1Parliamentary corpora, which contain the records of parliamentary debates, provide an important source for researching politics and its impact on society. These corpora usually hold rich metadata on the speakers and speeches and include multi-layered linguistic annotations that enable researchers to explore various research questions. Due to the size of such corpora, text mining methods, such as topic modelling, which enables topic extraction, prove to be extremely useful in researching their content. In this tutorial, we present the LDA method, one of the most popular methods for topic modelling. The analysis based on this method is performed in Orange, an open-source software for visual programming, which allows advanced data processing without code. The analysis in this tutorial was made on the ParlaMint-GB corpus that contains British parliamentary records.

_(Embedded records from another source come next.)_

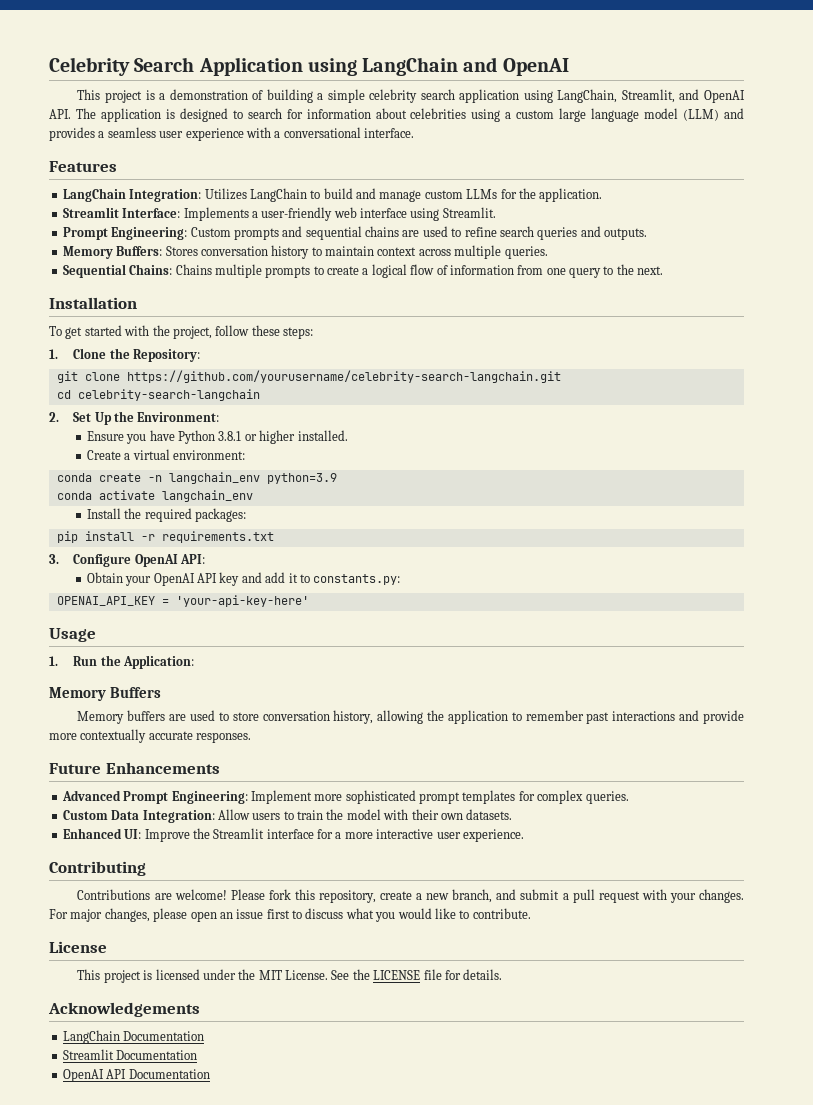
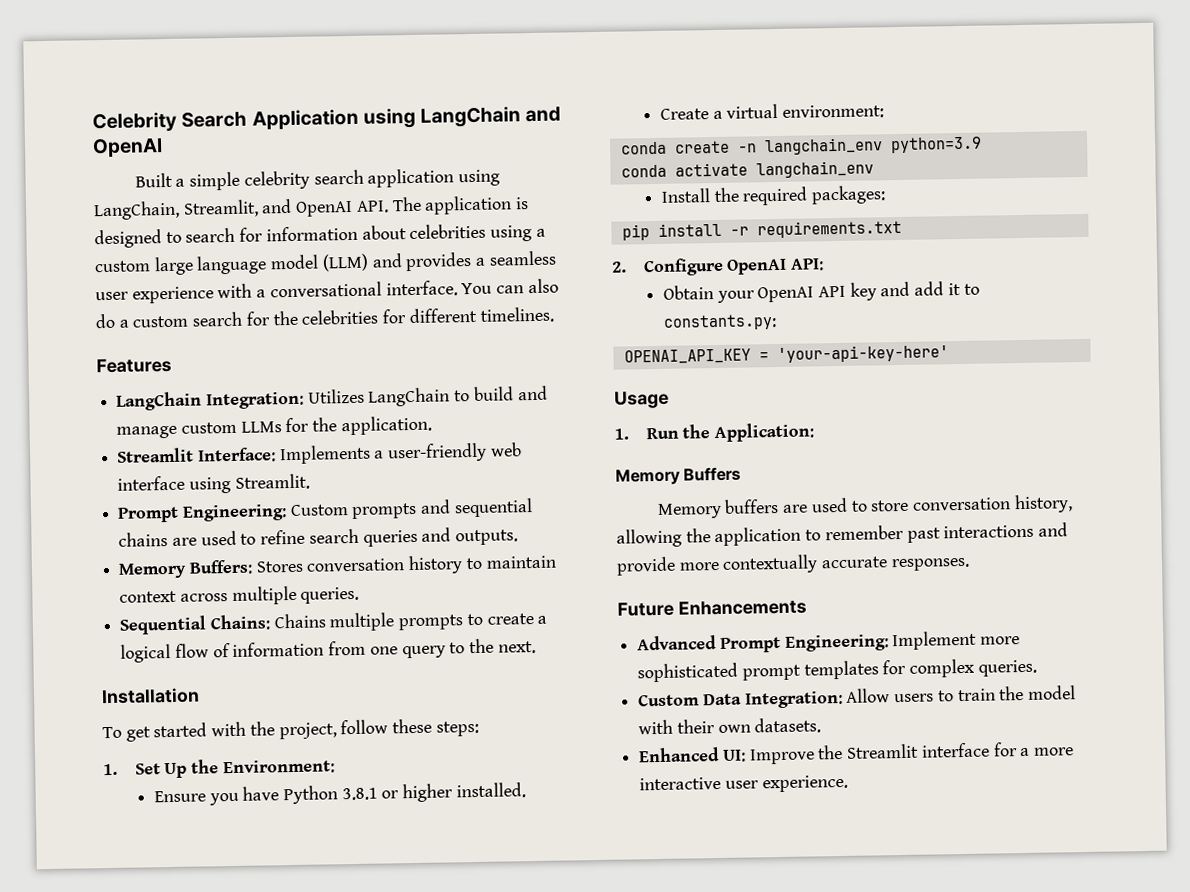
- This project is a demonstration of building a simple celebrity search application using LangChain, Streamlit, and OpenAI API. The application is designed to search for information about celebrities using a custom large language model (LLM) and provides a seamless user experience with a conversational interface.
+ Built a simple celebrity search application using LangChain, Streamlit, and OpenAI API. The application is designed to search for information about celebrities using a custom large language model (LLM) and provides a seamless user experience with a conversational interface. You can also do a custom search for the celebrities for different timelines.
- 1. Clone the Repository:
- git clone https://github.com/yourusername/celebrity-search-langchain.git
- cd celebrity-search-langchain
- 2. Set Up the Environment:
+ 1. Set Up the Environment:
- 3. Configure OpenAI API:
+ 2. Configure OpenAI API:
- Contributing
- Contributions are welcome! Please fork this repository, create a new branch, and submit a pull request with your changes. For major changes, please open an issue first to discuss what you would like to contribute.
- License
- This project is licensed under the MIT License. See the LICENSE file for details.
- Acknowledgements
- LangChain Documentation
- Streamlit Documentation
- OpenAI API Documentation

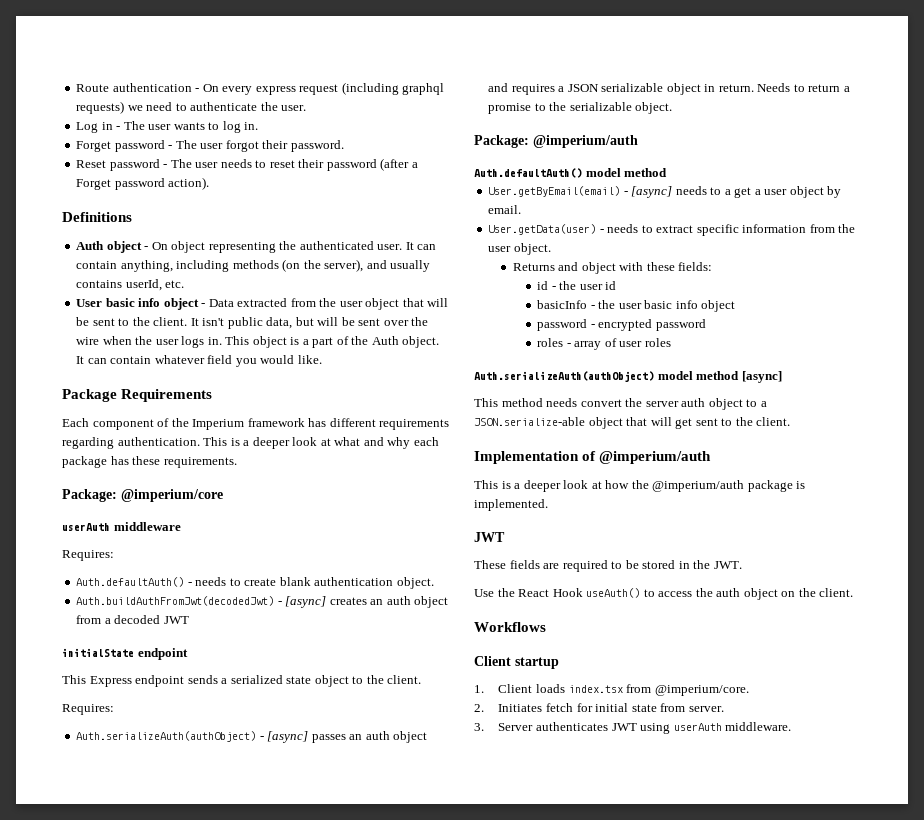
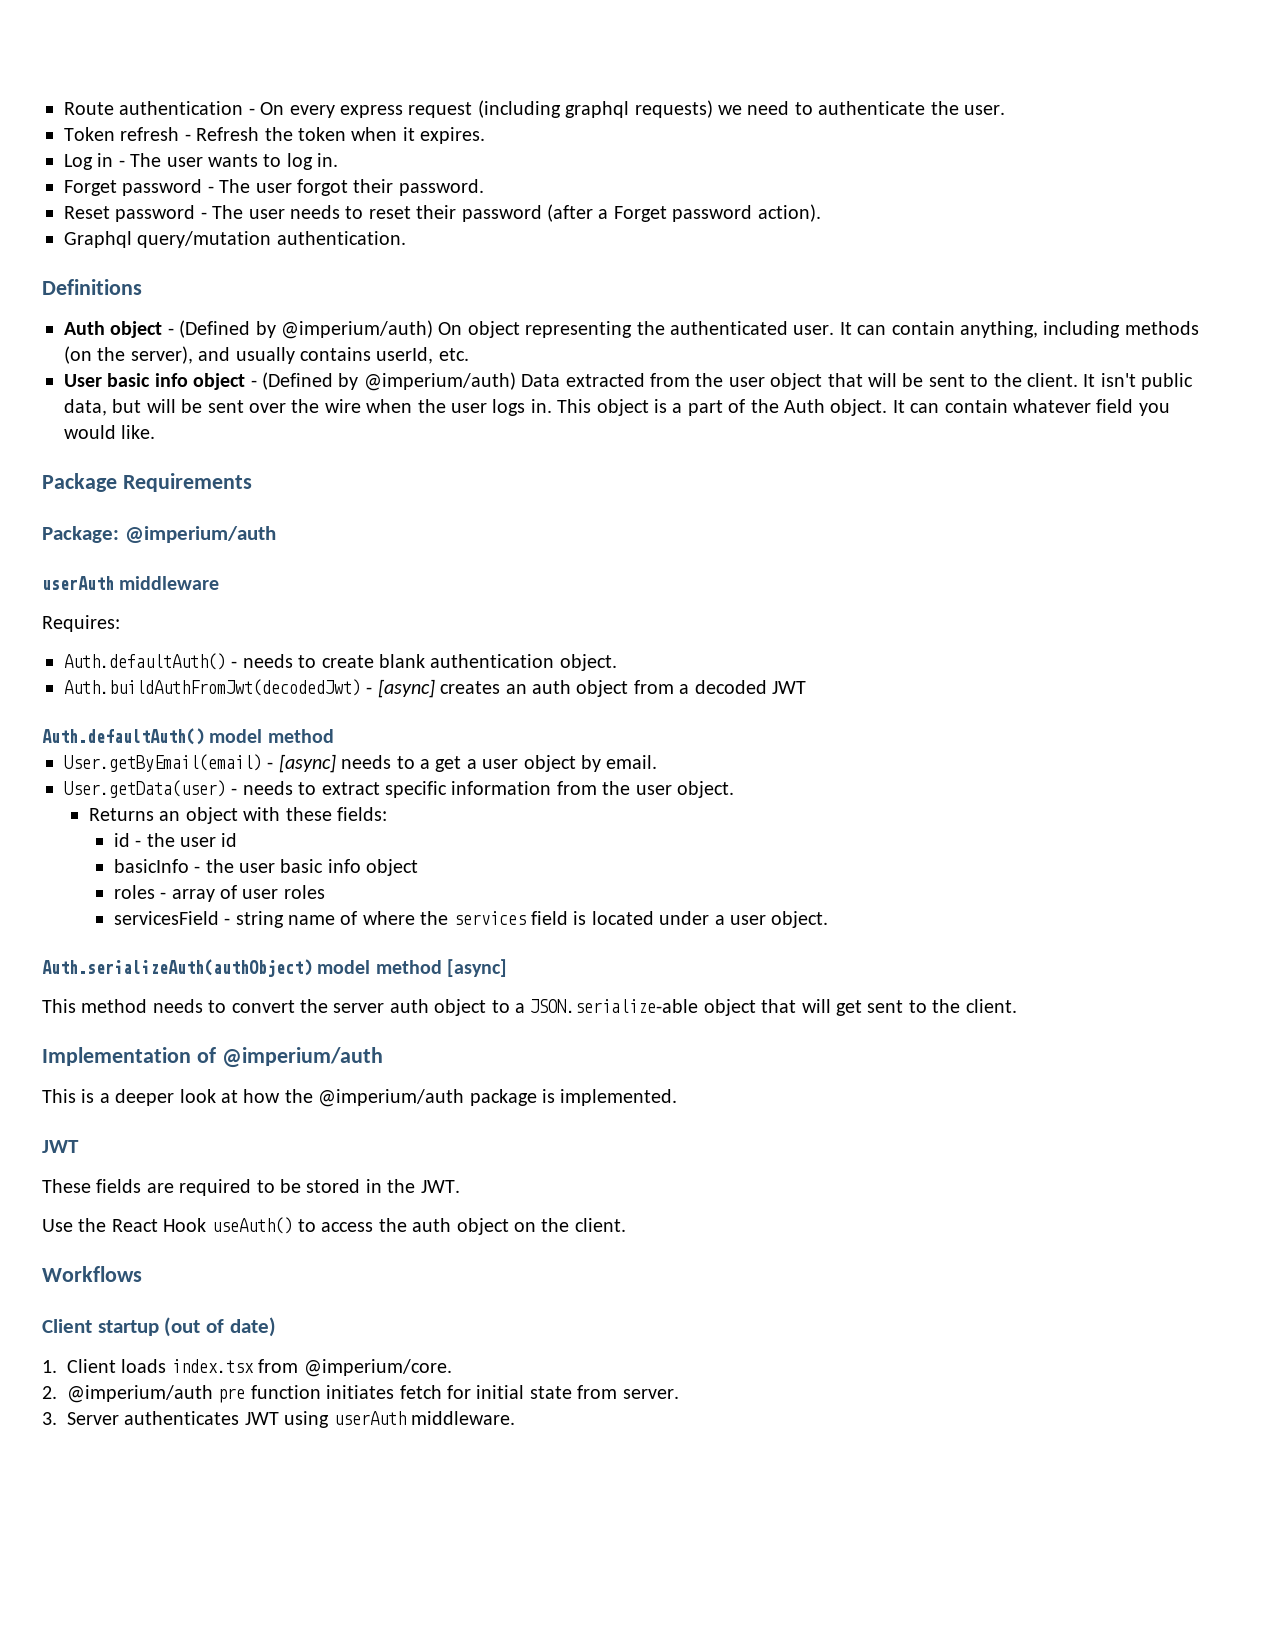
+ Token refresh - Refresh the token when it expires.
+ Graphql query/mutation authentication.
- Auth object - On object representing the authenticated user.
+ Auth object - (Defined by @imperium/auth) On object representing the authenticated user.
- User basic info object - Data extracted from the user object that will be sent to the client.
+ User basic info object - (Defined by @imperium/auth) Data extracted from the user object that will be sent to the client.
- Each component of the Imperium framework has different requirements regarding authentication. This is a deeper look at what and why each package has these requirements.
- Package: @imperium/core
+ Package: @imperium/auth
- initialState endpoint
- This Express endpoint sends a serialized state object to the client.
- Requires:
- Auth.serializeAuth(authObject) - [async] passes an auth object and requires a JSON serializable object in return. Needs to return a promise to the serializable object.
- Package: @imperium/auth
- Returns and object with these fields:
+ Returns an object with these fields:
- password - encrypted password
+ servicesField - string name of where the services field is located under a user object.
- This method needs convert the server auth object to a JSON.serialize-able object that will get sent to the client.
+ This method needs to convert the server auth object to a JSON.serialize-able object that will get sent to the client.
- Client startup
+ Client startup (out of date)
- 2. Initiates fetch for initial state from server.
+ 2. @imperium/auth pre function initiates fetch for initial state from server.

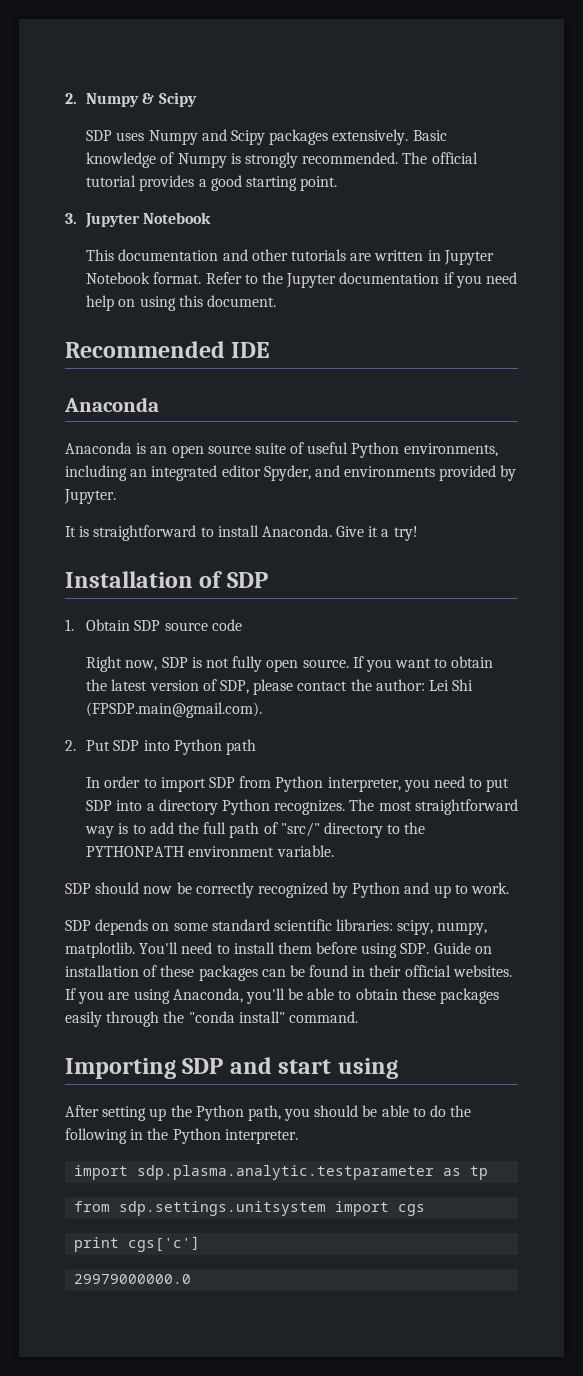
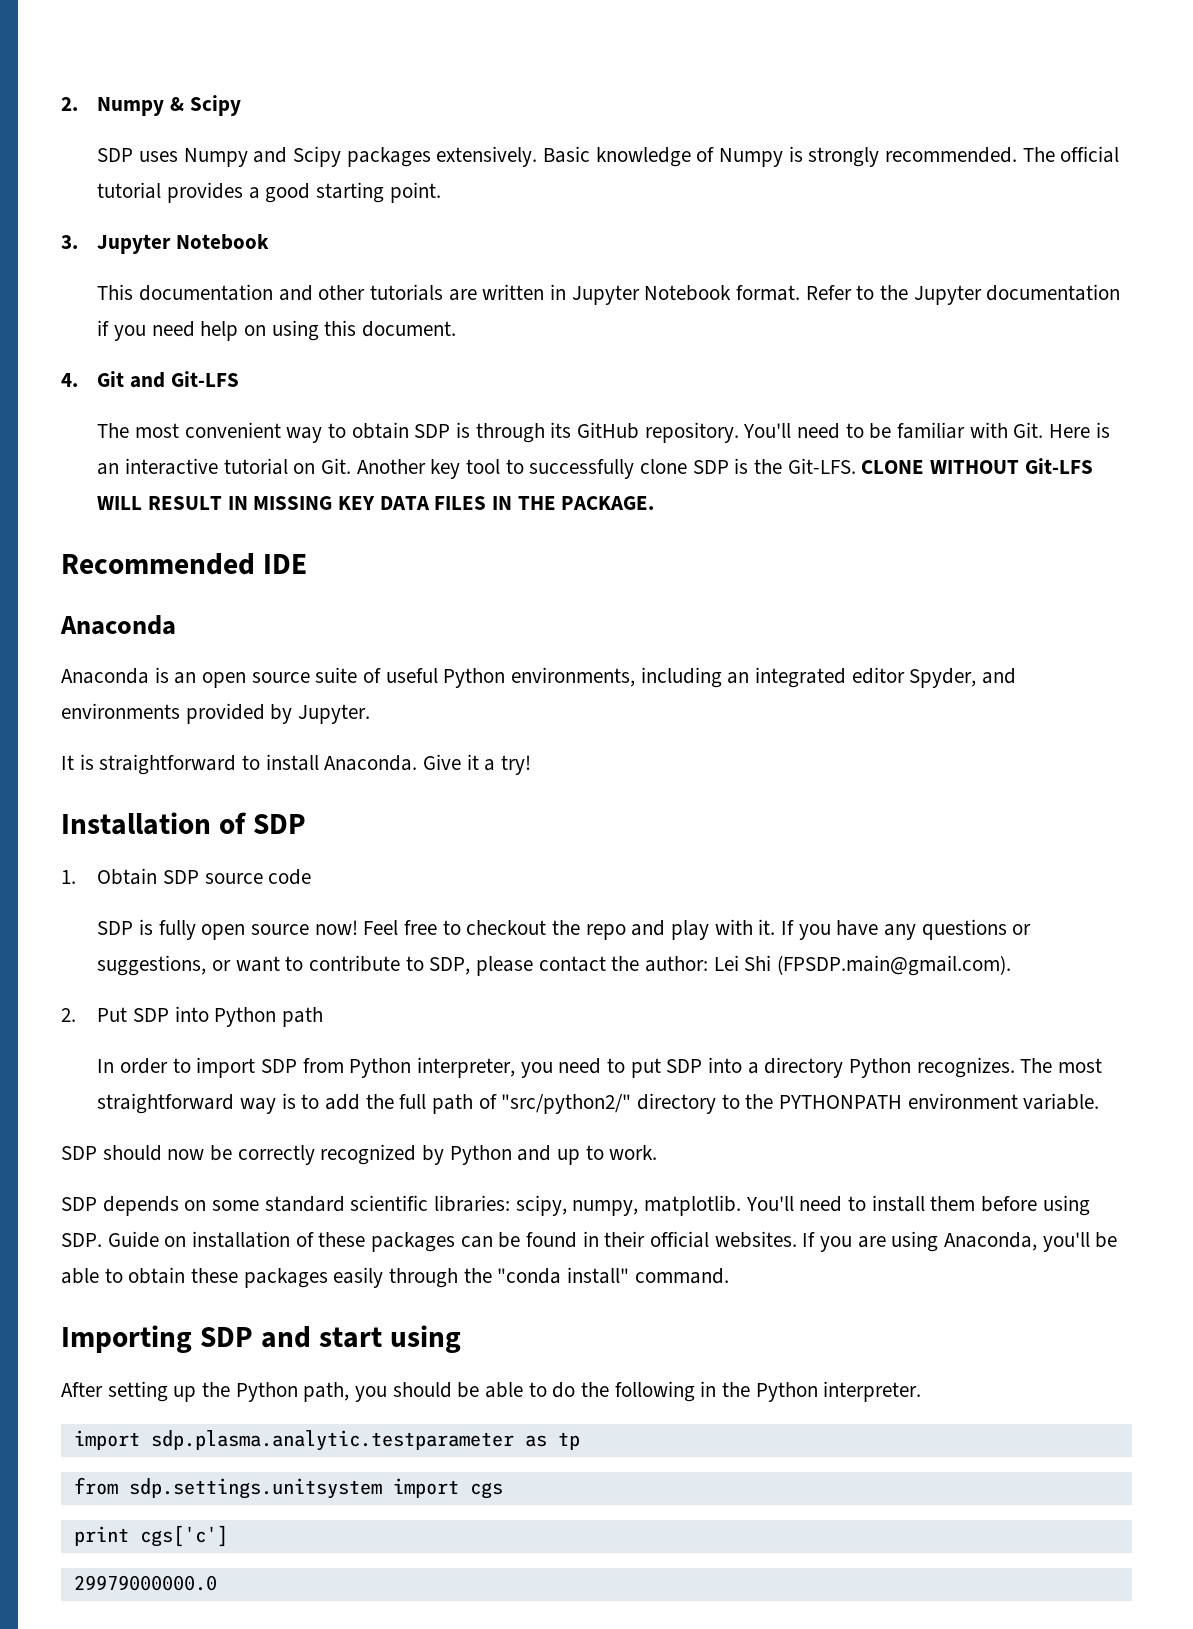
+ 4. Git and Git-LFS
+ The most convenient way to obtain SDP is through its GitHub repository. You'll need to be familiar with Git. Here is an interactive tutorial on Git. Another key tool to successfully clone SDP is the Git-LFS. CLONE WITHOUT Git-LFS WILL RESULT IN MISSING KEY DATA FILES IN THE PACKAGE.
- Right now, SDP is not fully open source. If you want to obtain the latest version of SDP, please contact the author: Lei Shi (FPSDP.main@gmail.com).
+ SDP is fully open source now! Feel free to checkout the repo and play with it. If you have any questions or suggestions, or want to contribute to SDP, please contact the author: Lei Shi (FPSDP.main@gmail.com).
- The most straightforward way is to add the full path of "src/" directory to the PYTHONPATH environment variable.
+ The most straightforward way is to add the full path of "src/python2/" directory to the PYTHONPATH environment variable.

2The tutorial is designed for self-study and breaks down the analytical process into simple steps illustrated by numerous screenshots for easy progress (Figure 25). It also includes instructions for additional individual work, which helps consolidate the acquired knowledge and encourages users to use the software independently. While special emphasis is given to the presentation of the key characteristics of the analysed data, the tutorial also describes the specificities and limitations of the method used, thus promoting a critical approach to data analysis.
3Although the tutorial bases its analysis on the British parliamentary data, it is easy to extend the research to other text genres and other languages. Since the presented method is not language-specific, it can be used on any of the ParlaMint corpora. The value of the tutorial for students and researchers in the social sciences and humanities, therefore, reaches far beyond the specific research problems explored in this tutorial.